Some still cling on their old XP laptops.

[–] [email protected] 3 points 9 months ago

Life finds a way.

[–] [email protected] 2 points 9 months ago (1 children)

like the US military. most of their mission critical stuff has been running for 20 years that way.

if only there were an operating system that could update without shutting down.

[–] [email protected] 2 points 9 months ago

Don't tempt the government. Please.

[–] [email protected] 2 points 9 months ago (1 children)

Medical and banks on older stuff yet. Dunno about space shuttle.

[–] [email protected] 2 points 9 months ago (1 children)

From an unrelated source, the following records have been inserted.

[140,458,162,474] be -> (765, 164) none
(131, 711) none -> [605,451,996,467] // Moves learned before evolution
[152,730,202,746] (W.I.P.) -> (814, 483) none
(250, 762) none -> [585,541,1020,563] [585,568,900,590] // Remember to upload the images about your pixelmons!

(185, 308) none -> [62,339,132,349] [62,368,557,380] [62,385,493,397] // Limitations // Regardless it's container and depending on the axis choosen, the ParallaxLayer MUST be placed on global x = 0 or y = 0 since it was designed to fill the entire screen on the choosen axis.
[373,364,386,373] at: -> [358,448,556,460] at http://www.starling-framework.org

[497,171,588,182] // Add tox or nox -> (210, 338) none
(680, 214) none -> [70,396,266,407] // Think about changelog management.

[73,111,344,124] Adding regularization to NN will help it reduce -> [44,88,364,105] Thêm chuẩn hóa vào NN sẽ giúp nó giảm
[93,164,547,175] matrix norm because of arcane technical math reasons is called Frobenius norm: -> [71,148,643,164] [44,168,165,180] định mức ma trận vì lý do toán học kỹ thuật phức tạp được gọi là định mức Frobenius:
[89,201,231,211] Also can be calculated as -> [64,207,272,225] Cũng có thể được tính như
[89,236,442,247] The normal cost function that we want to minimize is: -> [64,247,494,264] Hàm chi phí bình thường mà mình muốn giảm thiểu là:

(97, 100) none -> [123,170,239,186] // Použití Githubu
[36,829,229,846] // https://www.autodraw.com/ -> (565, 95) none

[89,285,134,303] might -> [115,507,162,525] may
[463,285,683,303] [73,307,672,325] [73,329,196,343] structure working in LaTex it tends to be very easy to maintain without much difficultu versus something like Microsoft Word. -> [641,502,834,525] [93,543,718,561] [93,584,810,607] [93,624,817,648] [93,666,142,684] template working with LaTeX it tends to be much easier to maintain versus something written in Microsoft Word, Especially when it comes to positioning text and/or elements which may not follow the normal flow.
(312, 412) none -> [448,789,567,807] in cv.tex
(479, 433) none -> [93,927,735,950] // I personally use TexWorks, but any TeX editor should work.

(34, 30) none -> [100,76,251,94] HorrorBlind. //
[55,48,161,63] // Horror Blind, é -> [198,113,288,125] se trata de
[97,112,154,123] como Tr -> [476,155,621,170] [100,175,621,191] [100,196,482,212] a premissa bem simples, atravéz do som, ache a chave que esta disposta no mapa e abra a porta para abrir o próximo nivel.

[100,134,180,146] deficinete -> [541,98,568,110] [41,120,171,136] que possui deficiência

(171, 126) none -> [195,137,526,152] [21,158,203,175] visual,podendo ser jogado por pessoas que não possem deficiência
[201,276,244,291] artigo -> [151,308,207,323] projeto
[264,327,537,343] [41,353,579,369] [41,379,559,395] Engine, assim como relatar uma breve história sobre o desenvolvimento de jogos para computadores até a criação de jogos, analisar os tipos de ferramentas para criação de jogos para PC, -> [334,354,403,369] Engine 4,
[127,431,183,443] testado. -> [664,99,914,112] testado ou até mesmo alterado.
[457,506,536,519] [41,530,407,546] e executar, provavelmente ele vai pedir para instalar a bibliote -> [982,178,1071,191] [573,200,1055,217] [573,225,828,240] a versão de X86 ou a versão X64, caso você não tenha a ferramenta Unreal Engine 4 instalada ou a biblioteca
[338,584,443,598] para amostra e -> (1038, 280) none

The shuttle probably runs on actual mechanical switches

[–] [email protected] 2 points 9 months ago* (last edited 9 months ago) (1 children)

You kid, I know. But the shuttle software was one of the most stringently tested systems, at least as one of my sEng courses would have me believe.

Amazing that the device you are reading this on is way more powerful that the ones that first put men on the moon.

[–] [email protected] 4 points 9 months ago (2 children)

Early electronics are fascinating. The amount of power we were getting out of devices back in the day is crazy. Like this comment probably takes up more memory than Adventure on the Atari 2600.

I wonder what we could pull off now if people tried to squeeze every ounce of power out of modern day equipment?

[–] [email protected] 2 points 9 months ago

Agreed. I used to follow a mod group and the optimizations they used to pull off on 8086 is ridiculous. Nowadays an embedded browser app takes up 5gb on my phone. Wtf.

[–] [email protected] 2 points 9 months ago

We still do optimize software today, it's just that there's a cap to how much computing you can really need for stuff like flying through space.

The most impressive optimized software things we do now tends towards the more abstract, or banal in modern views.
Calculating the most efficient route to launch a spacecraft to slingshot off a bunch of different planets takes more computation than actually flying or controlling the spacecraft.
We can also model every particle involved in a nuclear detonation to optimize blast yields, which is how we optimize lethality while reducing the number of warheads.
Video games are also typically pretty optimized at their core, it just tends to be overshadowed by being "boring" uses.

[–] [email protected] 2 points 9 months ago

One interesting thing is that the OS statistics we have available are based on user agent strings from access to participant sites, and this method won't gather data from offline machines. Statcounter currently shows 3,1% of win7 and 0,52% of winxp, but I wonder if there would be a significant difference if offline machines were counted.